- _WHAT THIS TASK INVOLVES_
Only the lines below from the one with "html: <div> <div>Function" through the one with "none -> <div>null</div>" are to be written out, exactly and without any images.

- _DATA LISTING_

------------------------------------------------------------

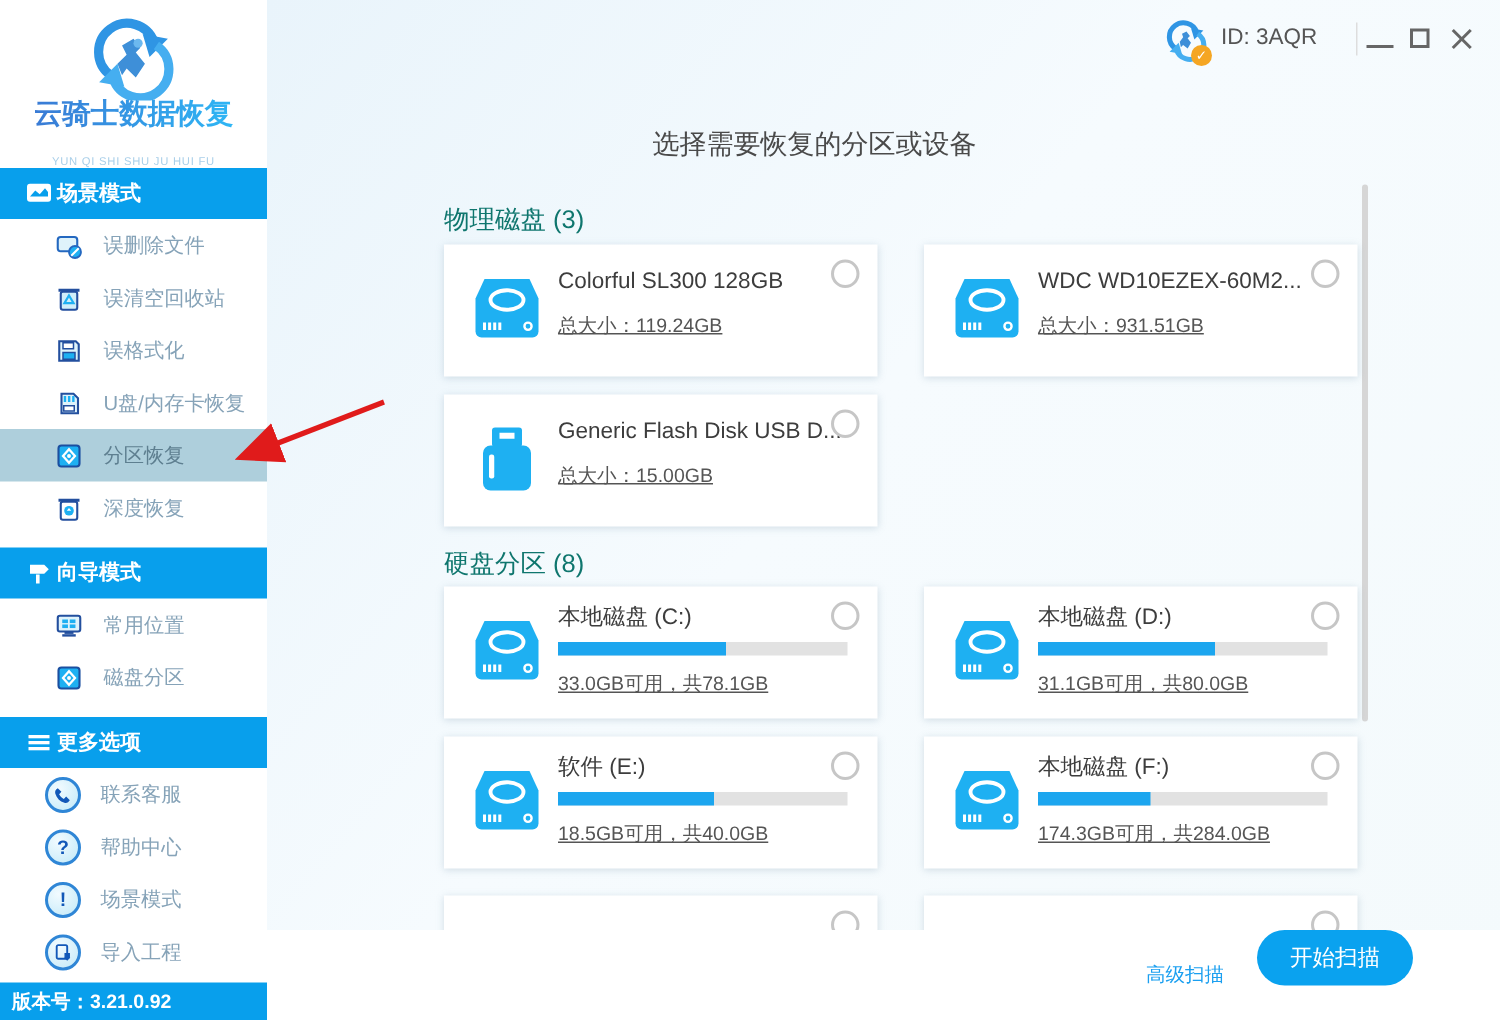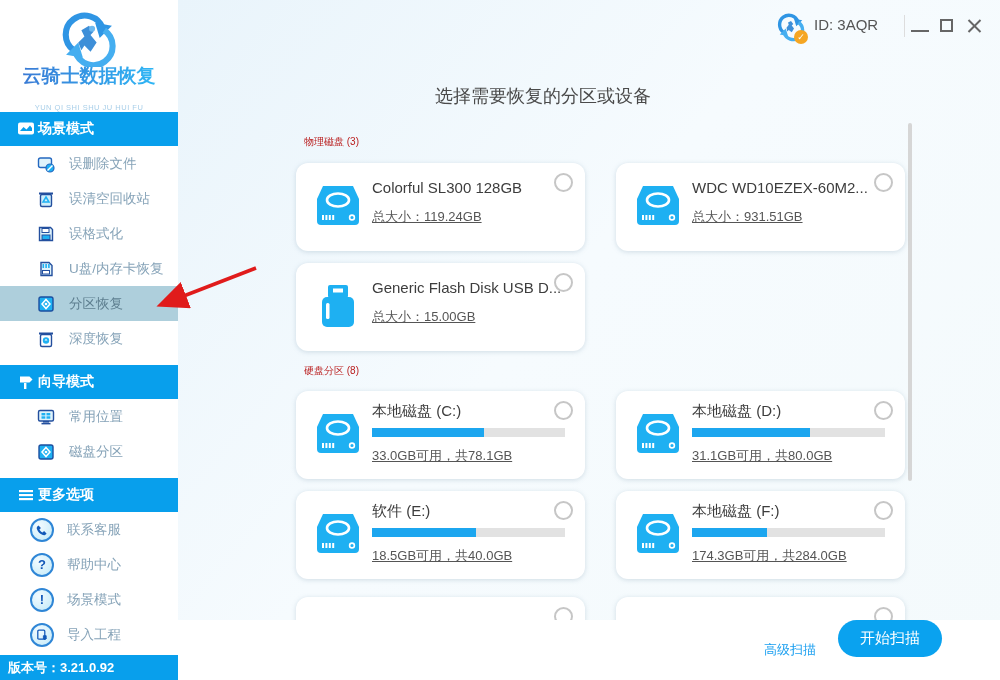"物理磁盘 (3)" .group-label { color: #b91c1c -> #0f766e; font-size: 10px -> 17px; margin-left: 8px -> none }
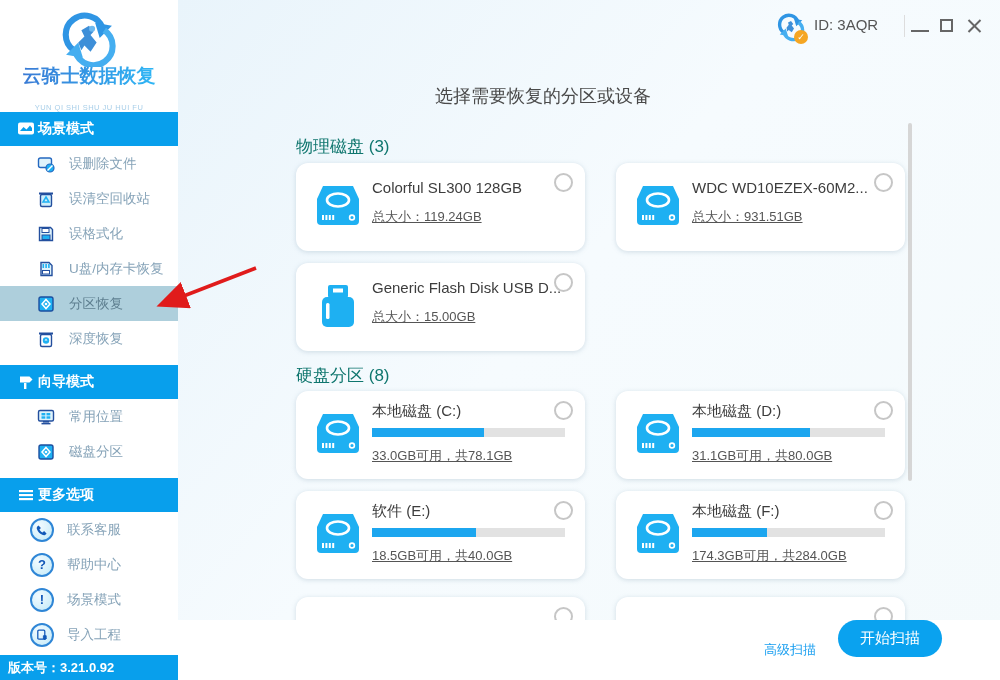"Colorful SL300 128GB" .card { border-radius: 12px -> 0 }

------------------------------------------------------------

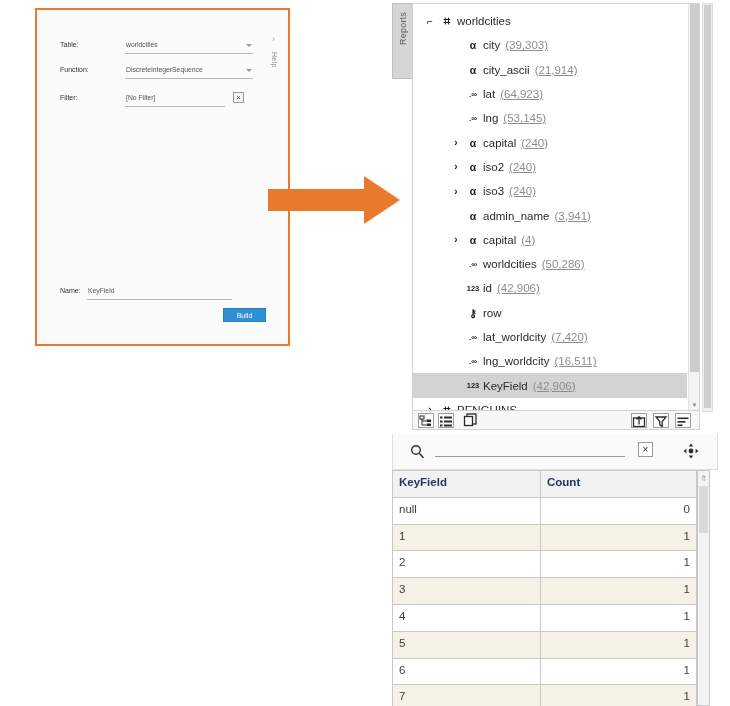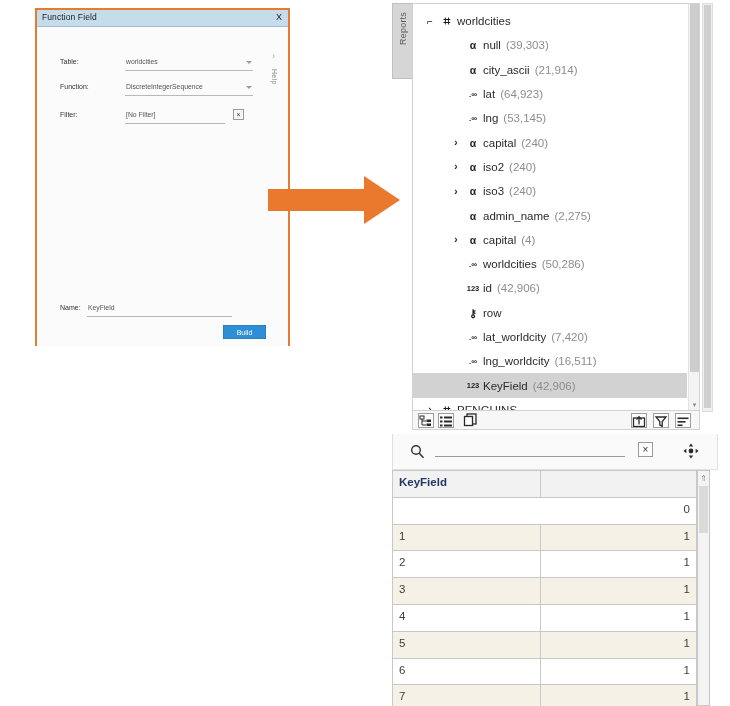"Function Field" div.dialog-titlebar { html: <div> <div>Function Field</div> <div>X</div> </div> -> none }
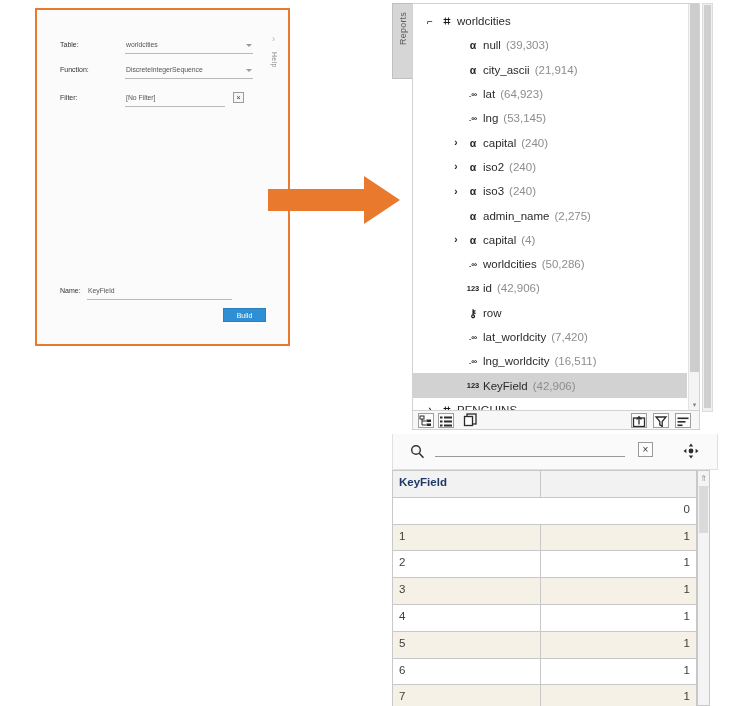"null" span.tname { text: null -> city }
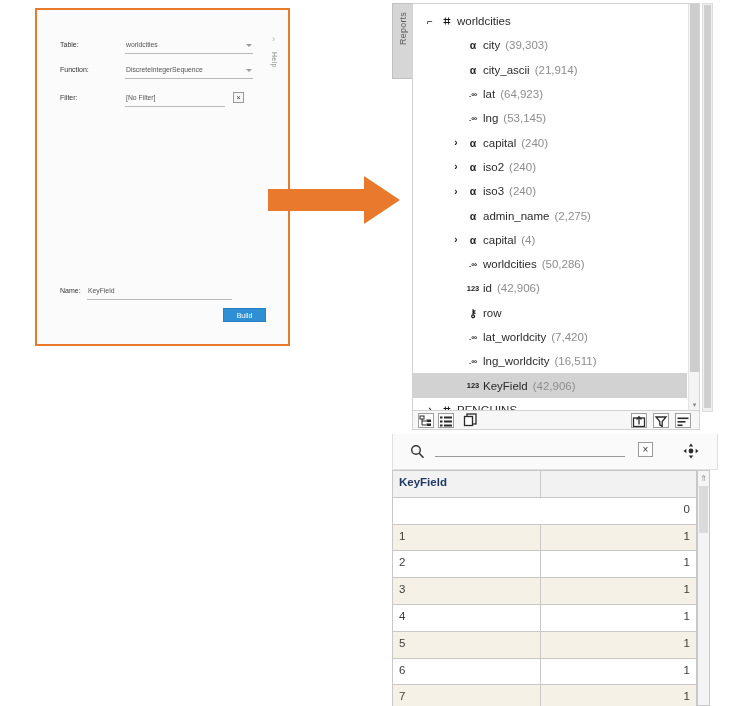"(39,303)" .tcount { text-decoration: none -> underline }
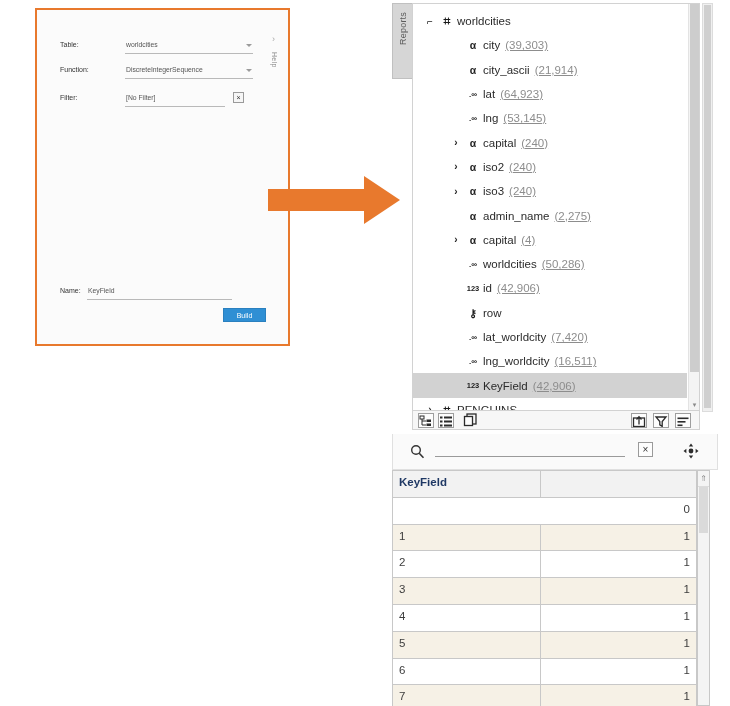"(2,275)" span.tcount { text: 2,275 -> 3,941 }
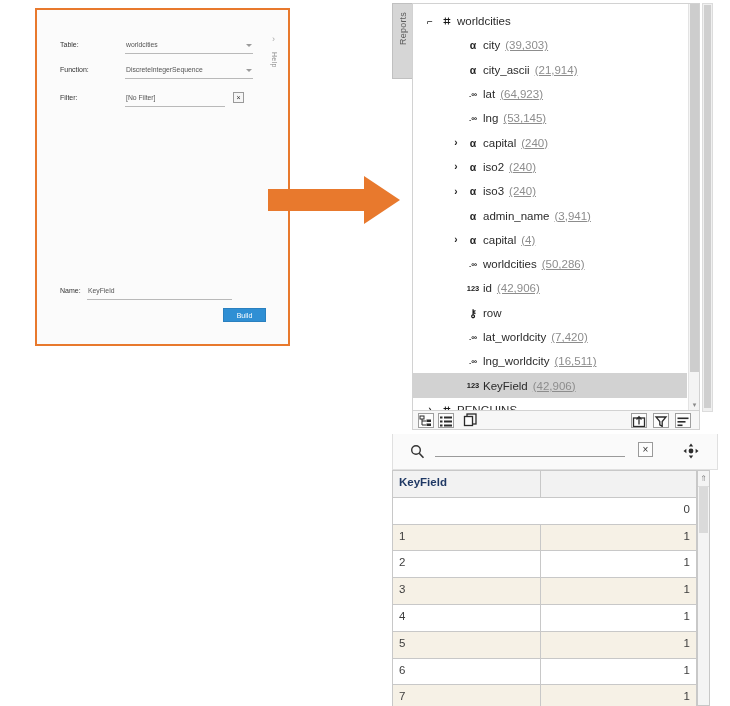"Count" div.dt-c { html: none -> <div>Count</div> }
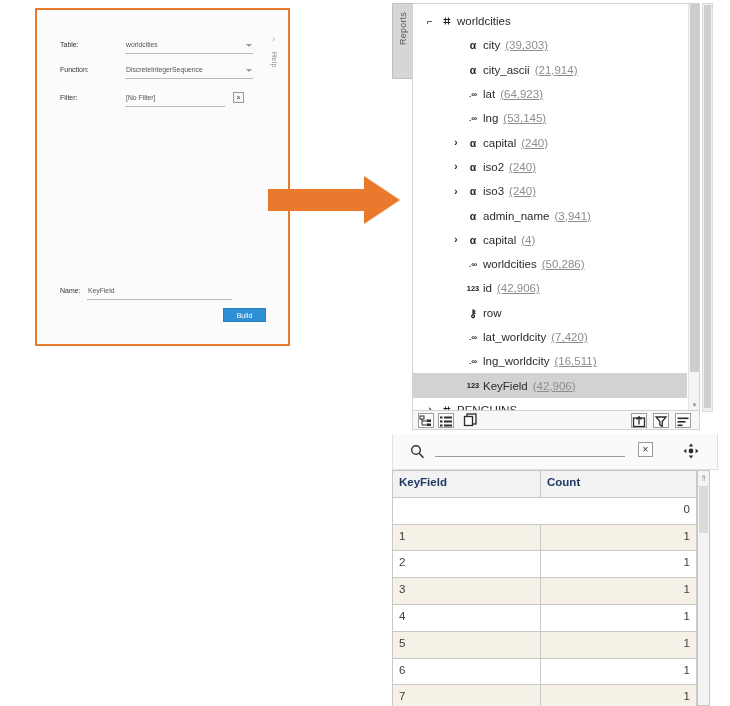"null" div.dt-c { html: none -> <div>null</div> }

------------------------------------------------------------

- _WORKED SOLUTION_
"Function Field" div.dialog-titlebar { html: <div> <div>Function Field</div> <div>X</div> </div> -> none }
"null" span.tname { text: null -> city }
"(39,303)" .tcount { text-decoration: none -> underline }
"(2,275)" span.tcount { text: 2,275 -> 3,941 }
"Count" div.dt-c { html: none -> <div>Count</div> }
"null" div.dt-c { html: none -> <div>null</div> }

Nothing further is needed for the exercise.